Activity. Only the number is wanted: how many lines below contain "none"?

Data provided.
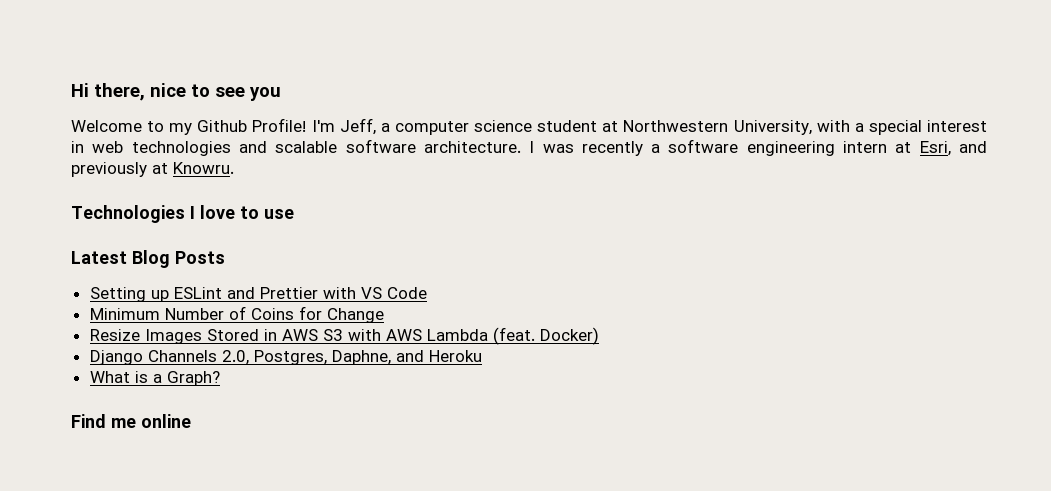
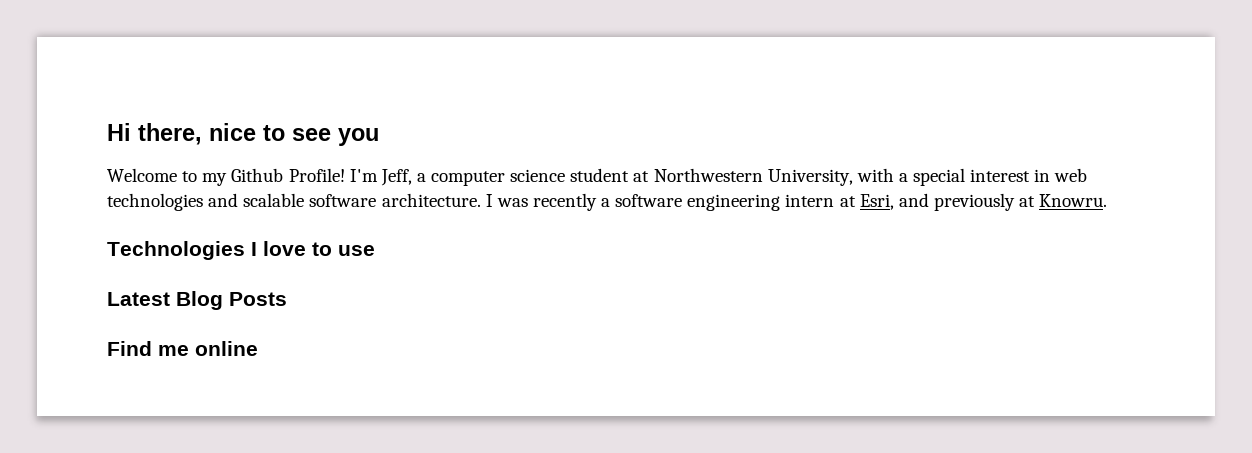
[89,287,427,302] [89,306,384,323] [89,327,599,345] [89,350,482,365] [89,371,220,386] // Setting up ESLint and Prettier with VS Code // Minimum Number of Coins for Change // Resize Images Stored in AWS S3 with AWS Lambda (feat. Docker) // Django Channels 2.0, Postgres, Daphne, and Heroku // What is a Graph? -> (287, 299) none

--

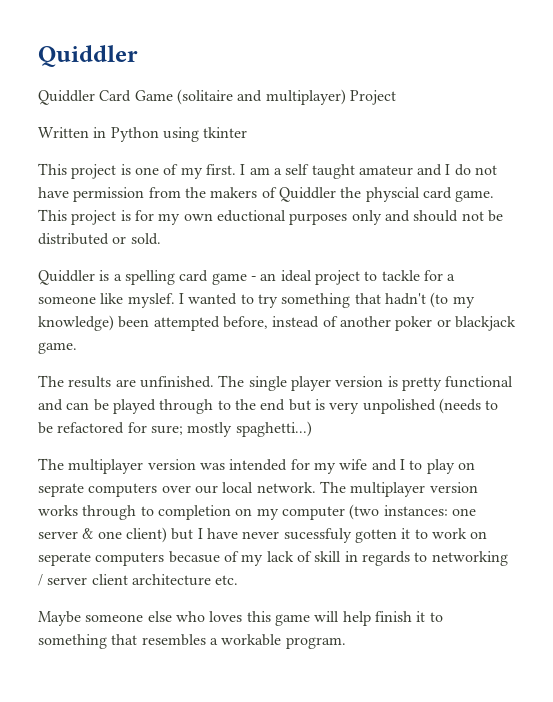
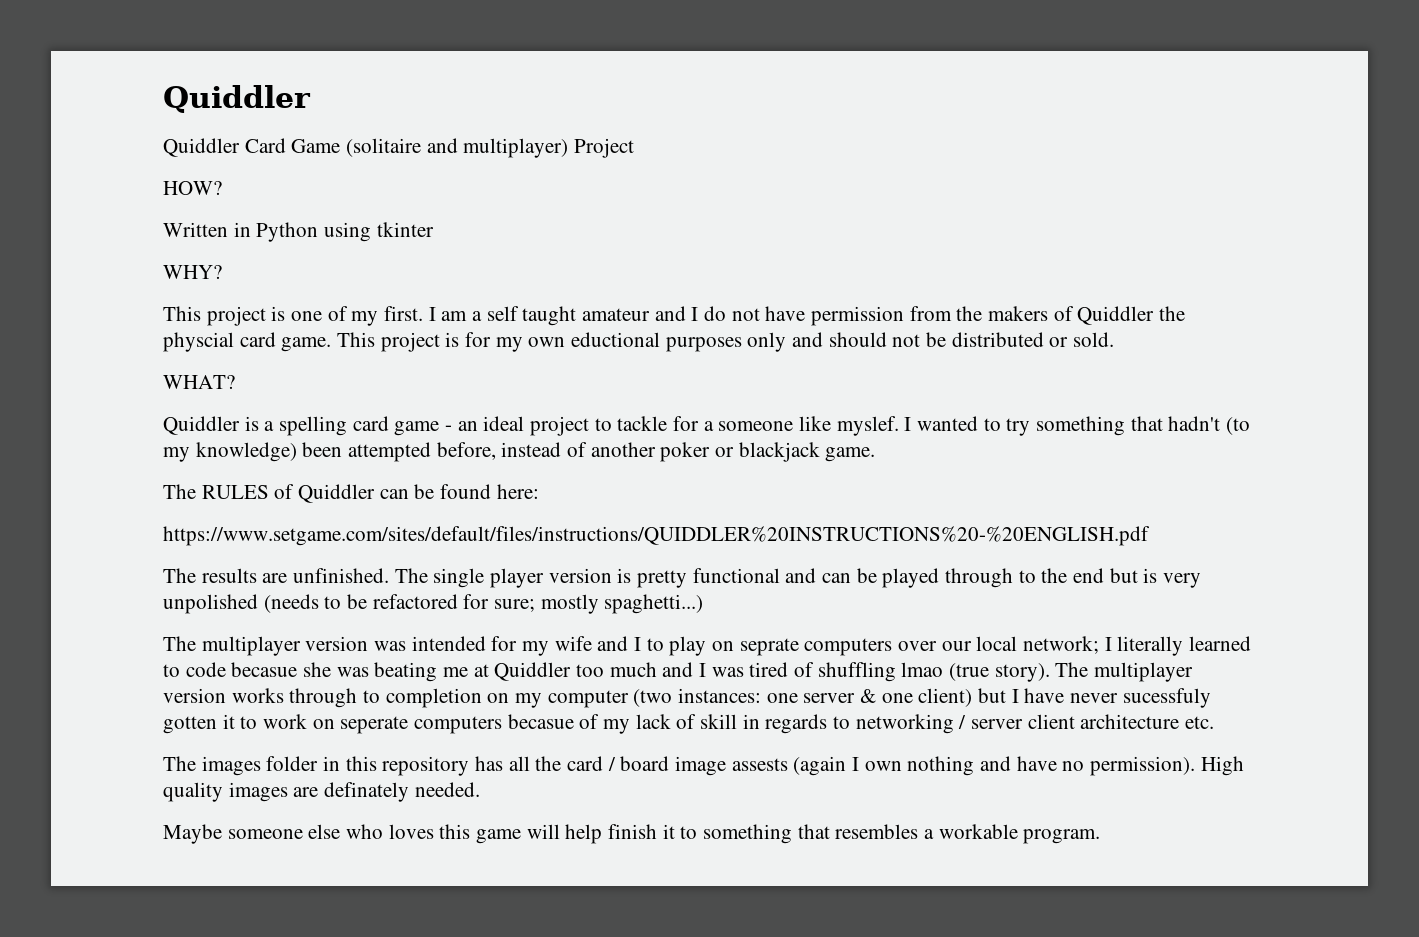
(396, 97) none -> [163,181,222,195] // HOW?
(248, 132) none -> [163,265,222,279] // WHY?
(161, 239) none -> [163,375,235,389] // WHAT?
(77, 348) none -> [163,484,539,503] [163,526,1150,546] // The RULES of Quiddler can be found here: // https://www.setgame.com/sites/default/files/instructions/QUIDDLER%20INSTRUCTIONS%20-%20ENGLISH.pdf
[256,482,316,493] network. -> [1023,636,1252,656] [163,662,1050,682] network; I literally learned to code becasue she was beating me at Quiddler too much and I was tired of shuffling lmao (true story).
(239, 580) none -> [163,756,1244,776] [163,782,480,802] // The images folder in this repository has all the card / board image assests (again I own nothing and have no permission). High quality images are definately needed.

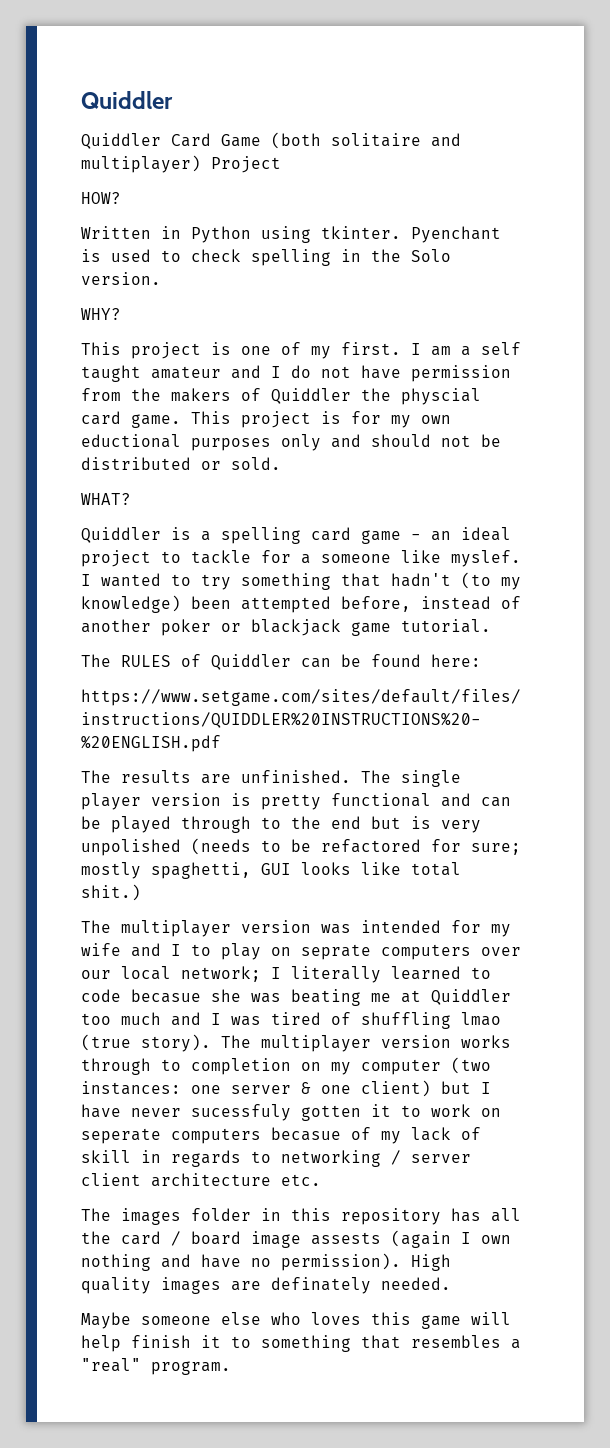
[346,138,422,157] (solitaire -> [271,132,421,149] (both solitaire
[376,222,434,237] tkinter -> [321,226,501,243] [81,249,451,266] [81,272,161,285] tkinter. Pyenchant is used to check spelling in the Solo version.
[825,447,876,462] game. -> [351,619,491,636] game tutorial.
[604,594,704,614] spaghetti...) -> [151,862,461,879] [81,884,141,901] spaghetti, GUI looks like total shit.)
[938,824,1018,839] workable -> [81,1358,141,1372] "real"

--

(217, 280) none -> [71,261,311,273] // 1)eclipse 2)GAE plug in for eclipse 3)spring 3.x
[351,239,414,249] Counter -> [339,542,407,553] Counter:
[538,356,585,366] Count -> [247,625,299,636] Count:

Task result. 7